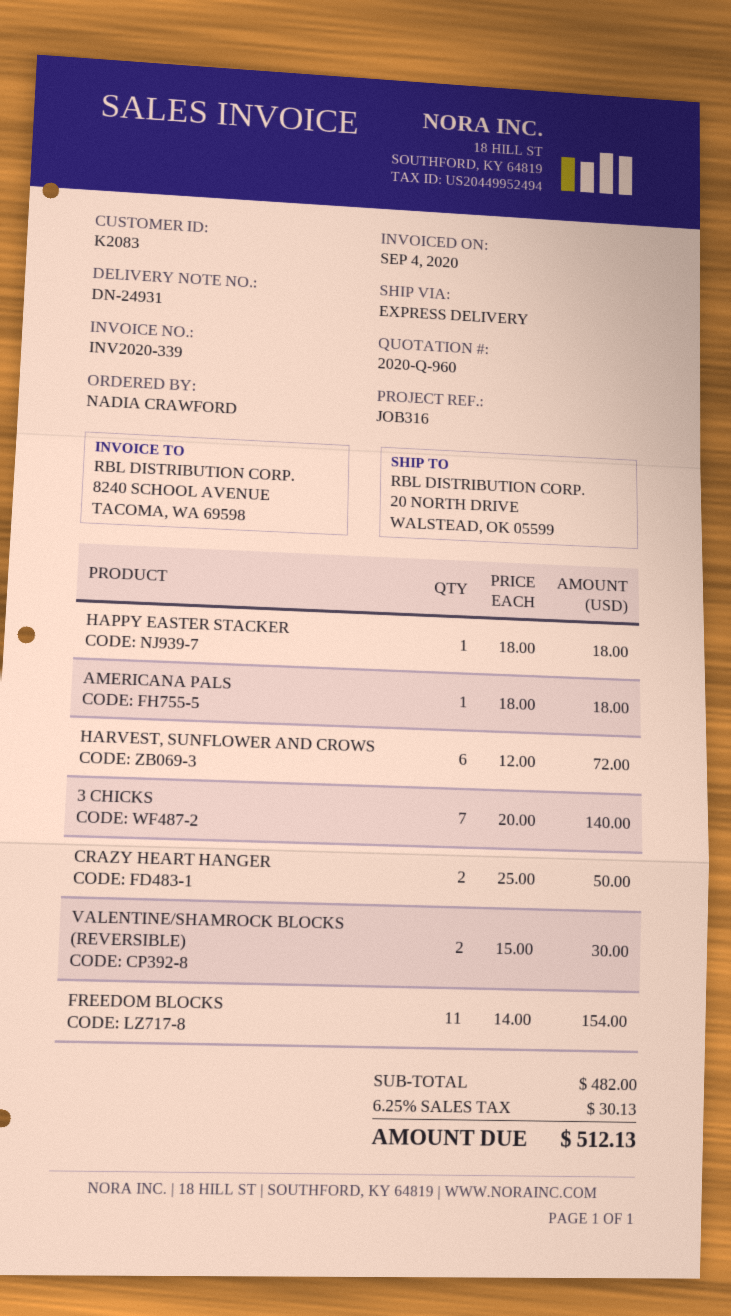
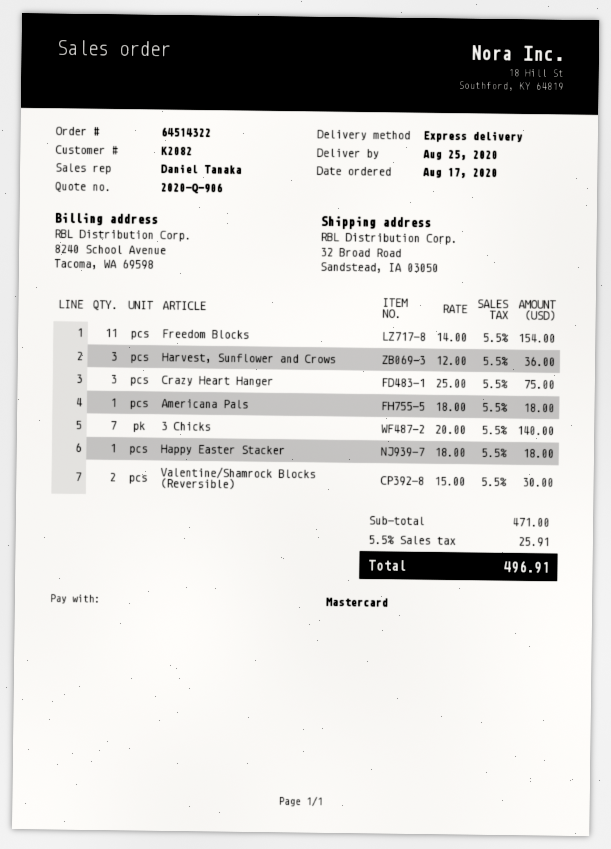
quote number: 2020-Q-960 -> 2020-Q-906
customer number: K2083 -> K2082
ship to: 20 NORTH DRIVE, WALSTEAD, OK 05599 -> 32 Broad Road, Sandstead, IA 03050
HARVEST, SUNFLOWER AND CROWS: 6 x 12.00 = 72.00 -> 3 x 12.00 = 36.00
CRAZY HEART HANGER: 2 x 25.00 = 50.00 -> 3 x 25.00 = 75.00
subtotal: 482.00 -> 471.00
tax: 6.25% = 30.13 -> 5.5% = 25.91
total: 512.13 -> 496.91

**Work required:** Print the whole listing again exactly, please. No pictures.

**Solution to the problem:**
quote number: 2020-Q-960 -> 2020-Q-906
customer number: K2083 -> K2082
ship to: 20 NORTH DRIVE, WALSTEAD, OK 05599 -> 32 Broad Road, Sandstead, IA 03050
HARVEST, SUNFLOWER AND CROWS: 6 x 12.00 = 72.00 -> 3 x 12.00 = 36.00
CRAZY HEART HANGER: 2 x 25.00 = 50.00 -> 3 x 25.00 = 75.00
subtotal: 482.00 -> 471.00
tax: 6.25% = 30.13 -> 5.5% = 25.91
total: 512.13 -> 496.91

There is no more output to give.